Indeed, he went so far as to say that, "In some ways, the Ireland model is not the model of how to do a great event, it's how to change a country."
We're still suckers for a bit of Kennedy sweet talk.
But Shriver is a spiky kind of character, too. He's a guy who's not afraid to get into a row. He has waged a war on the use of the word 'retard' in the US for example, even trying to get the film Tropic Thunder withdrawn. So he's not all happy clappy. And last week he went on to say that, "We need more inclusion in schools in Ireland, we need stronger local clubs."
As regards the world in general, he interrupted the feelgood buzz around the Special Olympics to say that, "There's terrible stigma all over the world and it's subtle, it hides… Increasingly, people think everything's done and then they move on with their lives and they ignore people who have challenges, people who are different, people who have different forms of intelligence, they're not seen still in mainstream life and in most places in the world."
It's important to reflect on those words at times like this. We've had a week of great goodwill towards people with intellectual disabilities. Apart from the Special Olympics, World Down Syndrome Day was celebrated in schools and communities around the country last Thursday, and there was huge visibility of kids with Down Syndrome, if not so much of adults. And the temptation is to think we've done our bit, feel good about it, and move on with our lives, largely ignoring people with different forms of intelligence.
I obviously can't speak for people with DS, but I do know that a lot of parents who are advocates for their children with DS have mixed feelings about some of the celebrations around World Down Syndrome Day. Some, for example, find it odd that everybody is madly celebrating DS, when the reality is that people with DS will probably soon become extinct.
This is not to question anyone's choices, but the reality is that the picture that is painted to parents when their baby in the womb tests positive for DS, and the general stigma and attitude around people with DS, and the lack of support available to families, encourages most people to abort when they have the opportunity. They're very cute one day a year, but you wouldn't want one of your own.
Another parent commented on how nice it was to see people acknowledging our children on the day, but wondered where all these people were when her baby was born and she felt friends and even family were avoiding her. I said to her, maybe it's a sign the stigma has lessened in the last few years since she had her baby. She didn't agree. She said she still felt slightly set apart even in her close circles.
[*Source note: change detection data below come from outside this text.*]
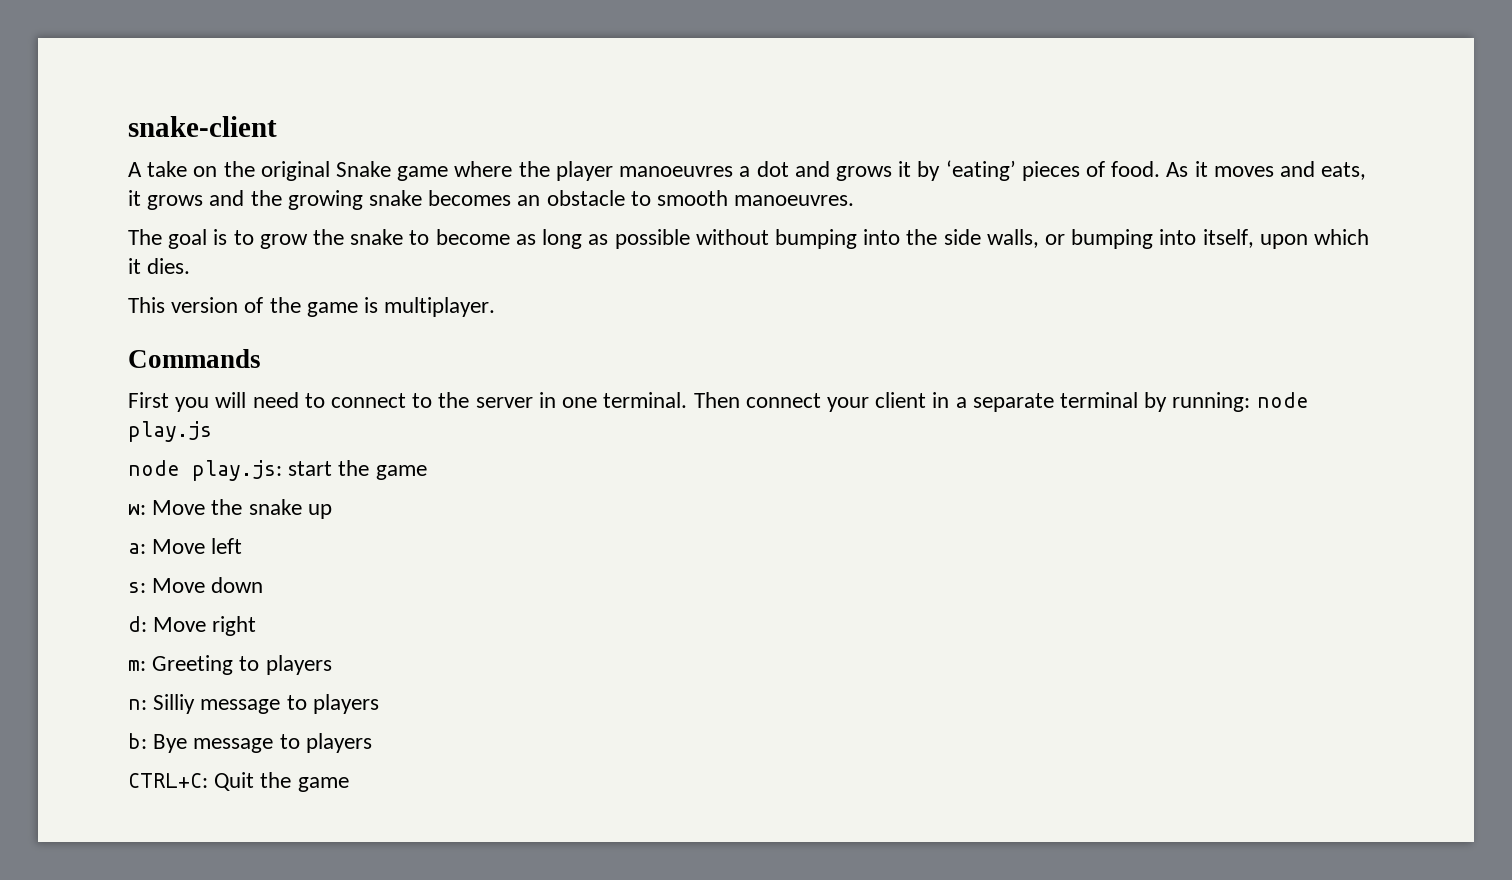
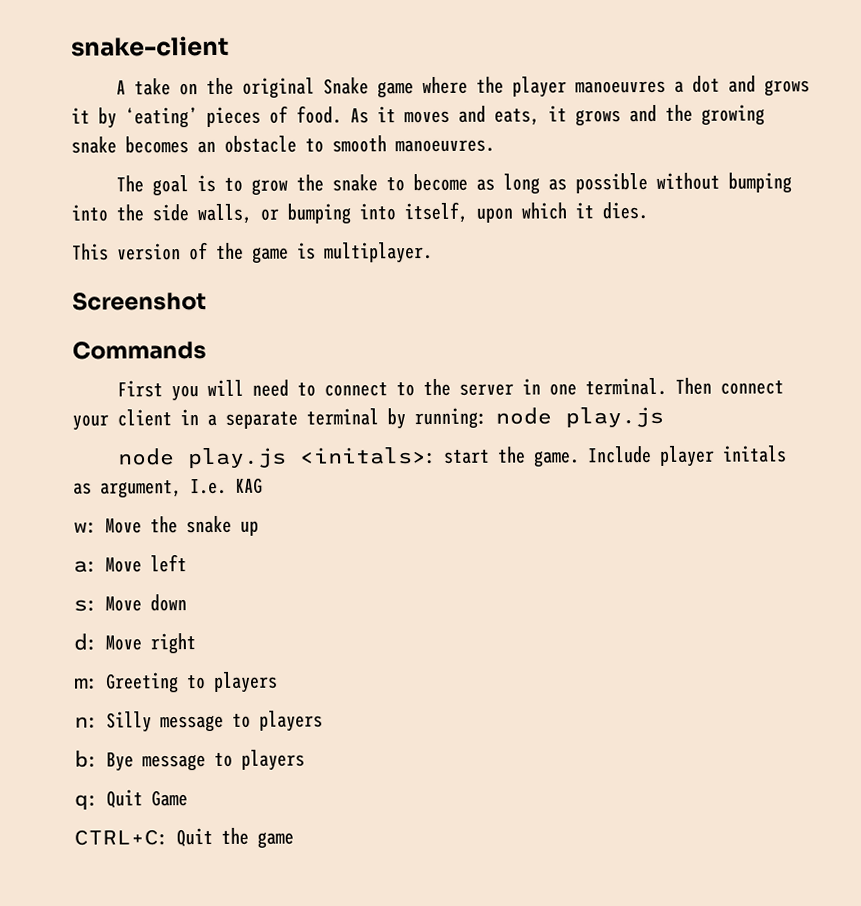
+ Screenshot
- node play.js: start the game
+ node play.js <initals>: start the game. Include player initals as argument, I.e. KAG
- n: Silliy message to players
+ n: Silly message to players
+ q: Quit Game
And these people are not being mean-spirited. God knows most parents and advocates of kids with an intellectual disability are pathetically grateful for any bit of attention or acknowledgement for their children. But you can't blame them for wondering why all this goodwill doesn't translate into proper supports, proper services, into being treated with dignity and respect by officialdom rather than having to fight for every entitlement.
It should be said that people in Ireland are generally extremely kind to people with intellectual disabilities. But then maybe they don't want kindness, maybe they just want rights, and an end to stigma.
I have a small idea. Ultimately this choice will be for my daughter to make. But for the time being, I am her advocate and her ally and I have to try and glean what I think is best for her and what I think she would like. So right now, subject to her approval in later years, I am suggesting on her behalf that we stop referring to her as someone with an intellectual disability.
I understand that the label has its uses, that it can, for example, be a useful way for getting resources. Indeed, many people in South Dublin are paying thousands privately to try and get such a label for their kids.
For my Mary, it's not so useful. Outside of some extra help that her school works hard to give her against all kinds of difficulties, Mary gets no other services. So the label isn't any use to her from that point of view. And on the downside, I think the label makes many people stigmatise her and regard her as less of a person, something less than a full human being. When in reality, she's different - but so is your kid. And all kids are different in different ways.
So let's take a leaf from Tim Shriver's book and try and cast off the tyranny of IQ, and just think about people as having different kinds of intelligence - not lesser people, just different people. And maybe that will help to break down that subtle stigma Shriver talks about.
Of course, when Shriver talks about people with different kinds of intelligence not being seen in mainstream life, he speaks from his family's experience. While the Kennedys refused to put his Aunt Rosemary in a home for many years, they didn't exactly advertise her difference in an era when eugenics enjoyed popular mainstream support. Old Joe Kennedy eventually worried that her behaviour and her situation would jeopardise his sons' political careers. Rosemary, who had become a bit of tearaway in her 20s, was given a lobotomy, which left her severely incapacitated, following which she was hidden away, even from her family, for 20 years. So when Tim Shriver talks about stigma, he knows what he's talking about.